Problems with GroupBy node in Context with Parallel Chunk Loop

Erich_Gstrein · January 20, 2022, 4:02pm

Dear KNIMEler,
I’m observing some problems - from time to time - with GroupBy nodes being executed within a Parallel Chunk Loop. Although having set the ‘Maximum unique values per group’ to a very high (absurd) number (100.000.000) I get: Maximum unique values number too big when doing a group-by on a table with ~50.000 columns, calculating some statistics (mean, median, mad, std.dev) for all records for just one DOUBLE column. As this error is only happening from time to time (thus hard to re-construct) and only within parallel execution I assume some memory problems.

The Workflow
The WF shown on the screenshot attached (see image) calculates for one table - e.g. having 50.000 rows - three outlier scores via the 3 components named Elki. The GroupBy nodes are set-up to calculate the median, mean, MAD and stddev for each outlier-score (using all rows, setting the ‘Maximum unique values per group’ to the absurd high value 100.00.000). All three GroupBy modes have the same settings.
The WF shown is executed with a counting Loop (doing Parameter shuffling) which is embedded in a Parallel Chunk Loop with 3 chunks defined. That means, that 3 instances of the shown WF are running in parallel.

The Problem
When running my WF it can/might happen, that the ‘Parallel Chunk End’ loop reports an execution error (after 30% completion) in one of the parallel instances! Inspecting this error shows the above mentioned problem of the GroupBy node - see log attached! The strange part is:

The table fed into the node has about 50k rows
Simply restarting the GroupBy node manually works

Furthermore,

outside a Parallel Chunk-loop I never encountered any problems with GroupBy nodes.
it happens on Linux and on Windows
restarting KNIME seems to bring a delay
I have seen/noticed this problem over several KNIME versions (4.2 - 4.5)

Any idea?
Erich
log.txt (7.0 KB)

Erich_Gstrein · January 21, 2022, 1:33pm

Just one addition: I just got this GroupBy -Node error without a parallel chunk loop (but running similar WFs in parallel). Obviously, the problem lies in the calculation of the median where a sorted list is created - see attached log.txt above.

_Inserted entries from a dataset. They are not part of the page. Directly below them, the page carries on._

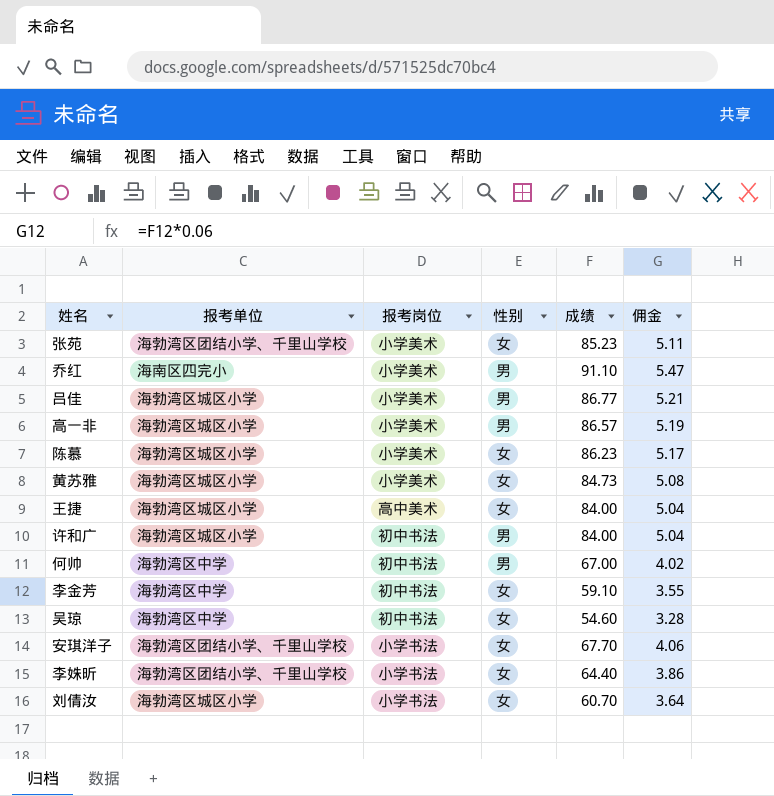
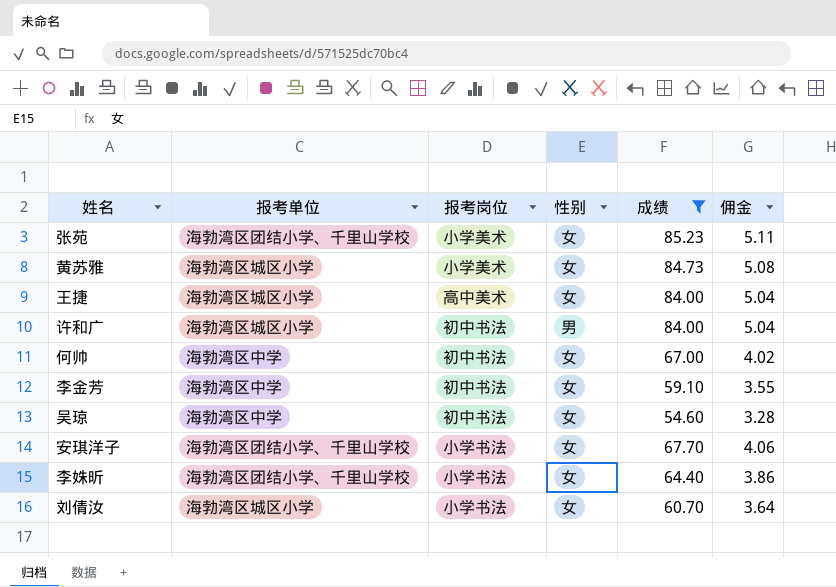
filter: none -> 成绩 <= 85.23
何帅 | 性别: 男 -> 女

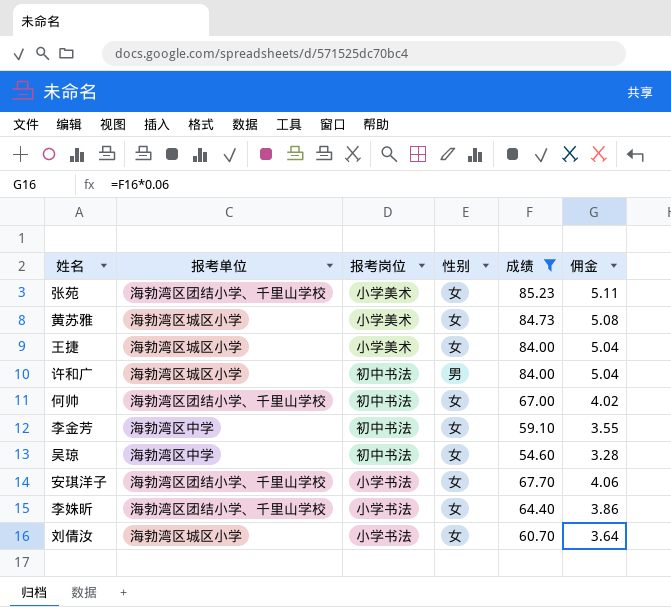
王捷 | 报考岗位: 高中美术 -> 小学美术
何帅 | 报考单位: 海勃湾区中学 -> 海勃湾区团结小学、千里山学校

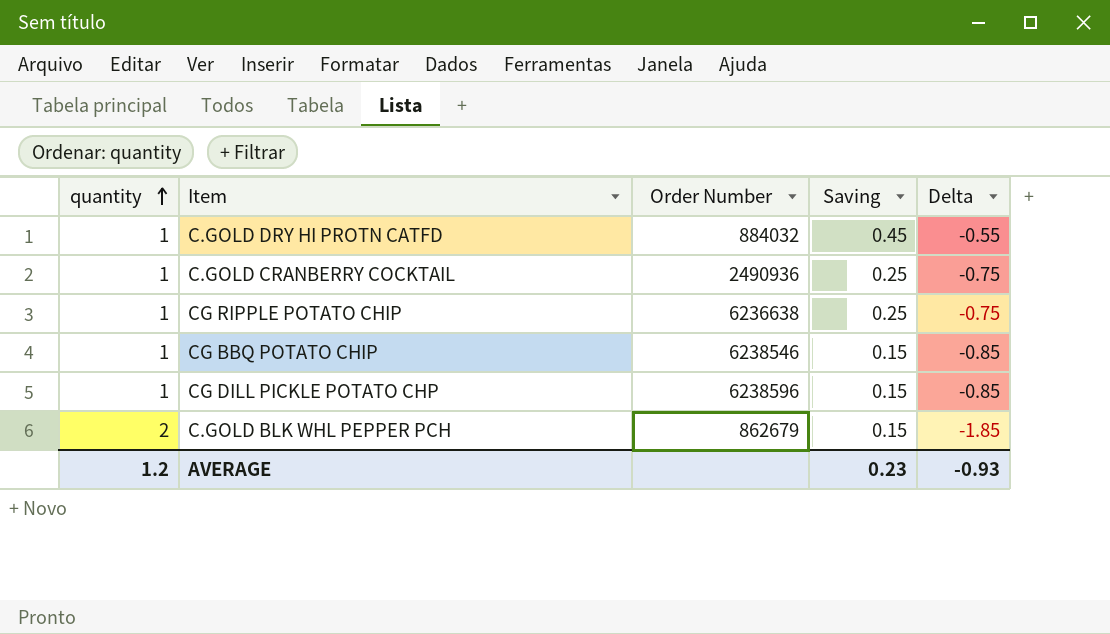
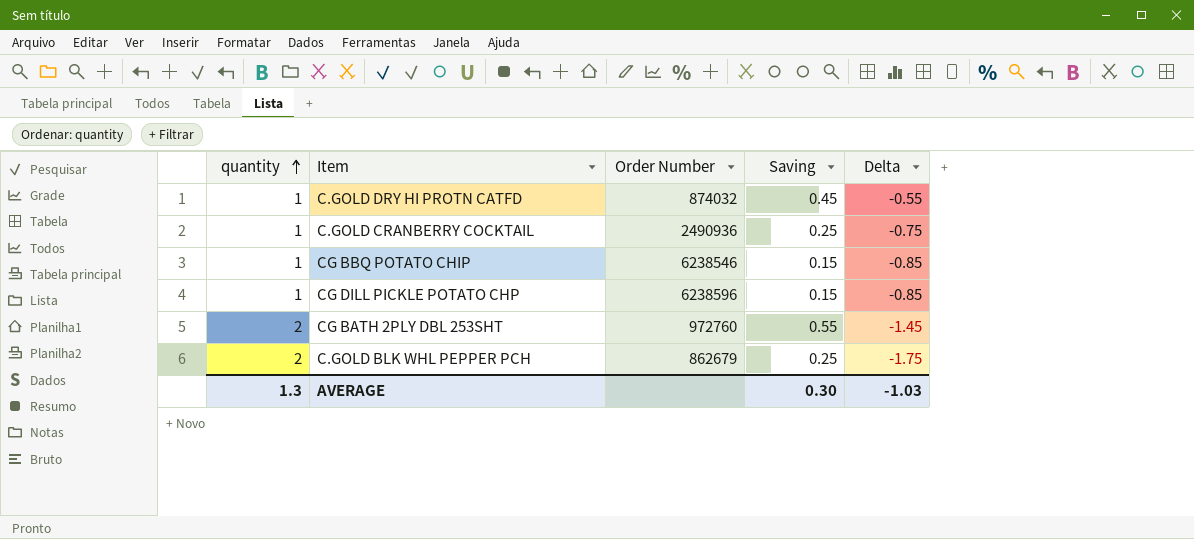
row CG RIPPLE POTATO CHIP: 1 | 6236638 | 0.25 | -0.75 -> none
C.GOLD DRY HI PROTN CATFD | Order Number: 884032 -> 874032
row CG BATH 2PLY DBL 253SHT: none -> 2 | 972760 | 0.55 | -1.45
C.GOLD BLK WHL PEPPER PCH | Saving: 0.15 -> 0.25
C.GOLD BLK WHL PEPPER PCH | Delta: -1.85 -> -1.75
AVERAGE | quantity: 1.2 -> 1.3
AVERAGE | Saving: 0.23 -> 0.30
AVERAGE | Delta: -0.93 -> -1.03

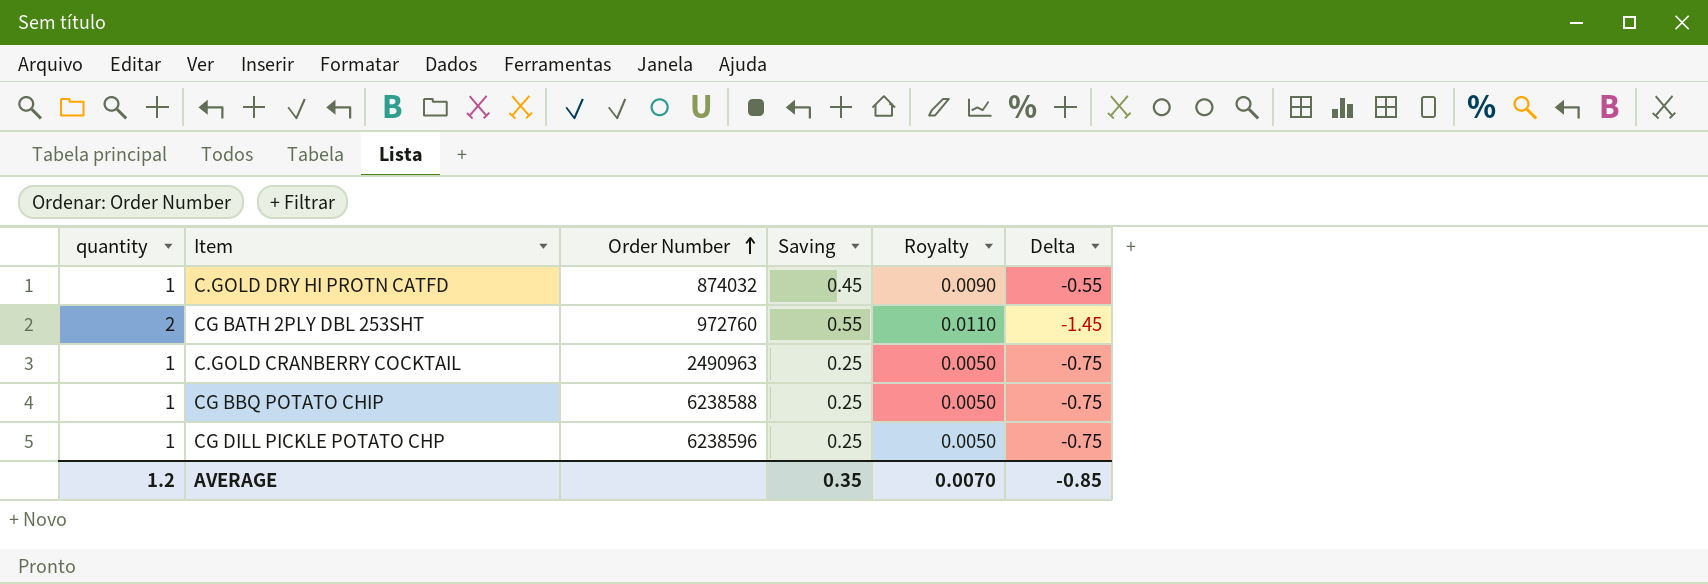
row order: quantity ascending -> Order Number ascending
column Royalty | formula: none -> [Saving] * 0.02
row C.GOLD BLK WHL PEPPER PCH: 2 | 862679 | 0.25 | -1.75 -> none
C.GOLD CRANBERRY COCKTAIL | Order Number: 2490936 -> 2490963
CG BBQ POTATO CHIP | Order Number: 6238546 -> 6238588
CG BBQ POTATO CHIP | Saving: 0.15 -> 0.25
CG BBQ POTATO CHIP | Delta: -0.85 -> -0.75
CG DILL PICKLE POTATO CHP | Saving: 0.15 -> 0.25
CG DILL PICKLE POTATO CHP | Delta: -0.85 -> -0.75
AVERAGE | quantity: 1.3 -> 1.2
AVERAGE | Saving: 0.30 -> 0.35
AVERAGE | Delta: -1.03 -> -0.85

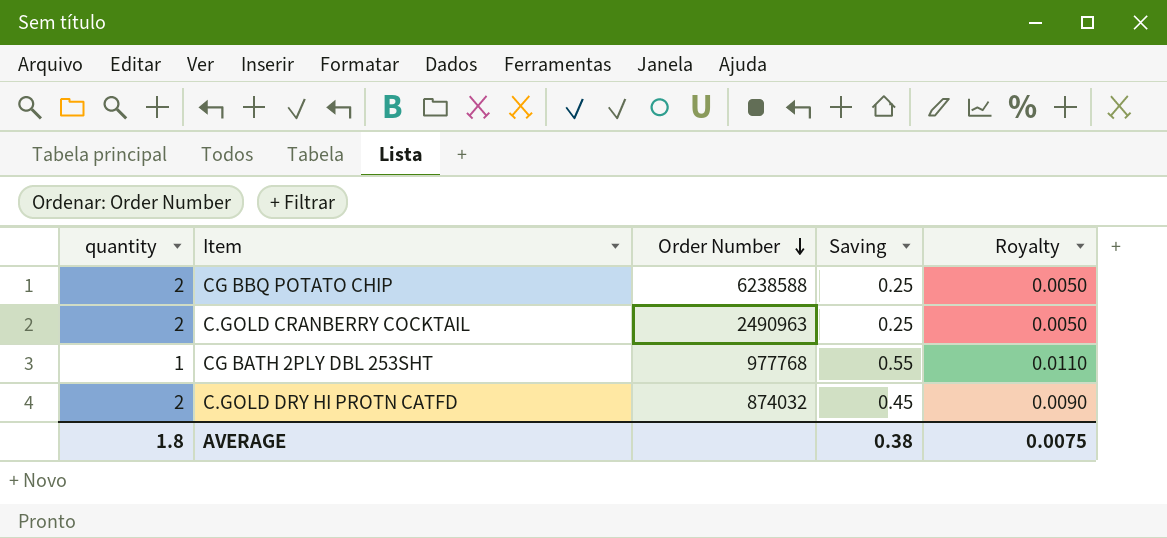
row order: Order Number ascending -> Order Number descending
column Delta | formula: [Saving] - [quantity] -> none
row CG DILL PICKLE POTATO CHP: 1 | 6238596 | 0.25 | 0.0050 | -0.75 -> none
CG BBQ POTATO CHIP | quantity: 1 -> 2
C.GOLD CRANBERRY COCKTAIL | quantity: 1 -> 2
CG BATH 2PLY DBL 253SHT | quantity: 2 -> 1
CG BATH 2PLY DBL 253SHT | Order Number: 972760 -> 977768
C.GOLD DRY HI PROTN CATFD | quantity: 1 -> 2
AVERAGE | quantity: 1.2 -> 1.8
AVERAGE | Saving: 0.35 -> 0.38
AVERAGE | Royalty: 0.0070 -> 0.0075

As my input-table is quite small - ~50.000 rows and only one double column - is the error message ‘Maximum unique values number too big’ caused by my very high configuration setting of 100.000.000 for the parameter ‘Maximum unique values per group’?
But if so, why does a simple re-execution of this node - still showing the error as an icon - succeed?

Curiously awaiting some explanations from the experts:)
Thx
Erich

system · April 21, 2022, 1:33pm

This topic was automatically closed 90 days after the last reply. New replies are no longer allowed.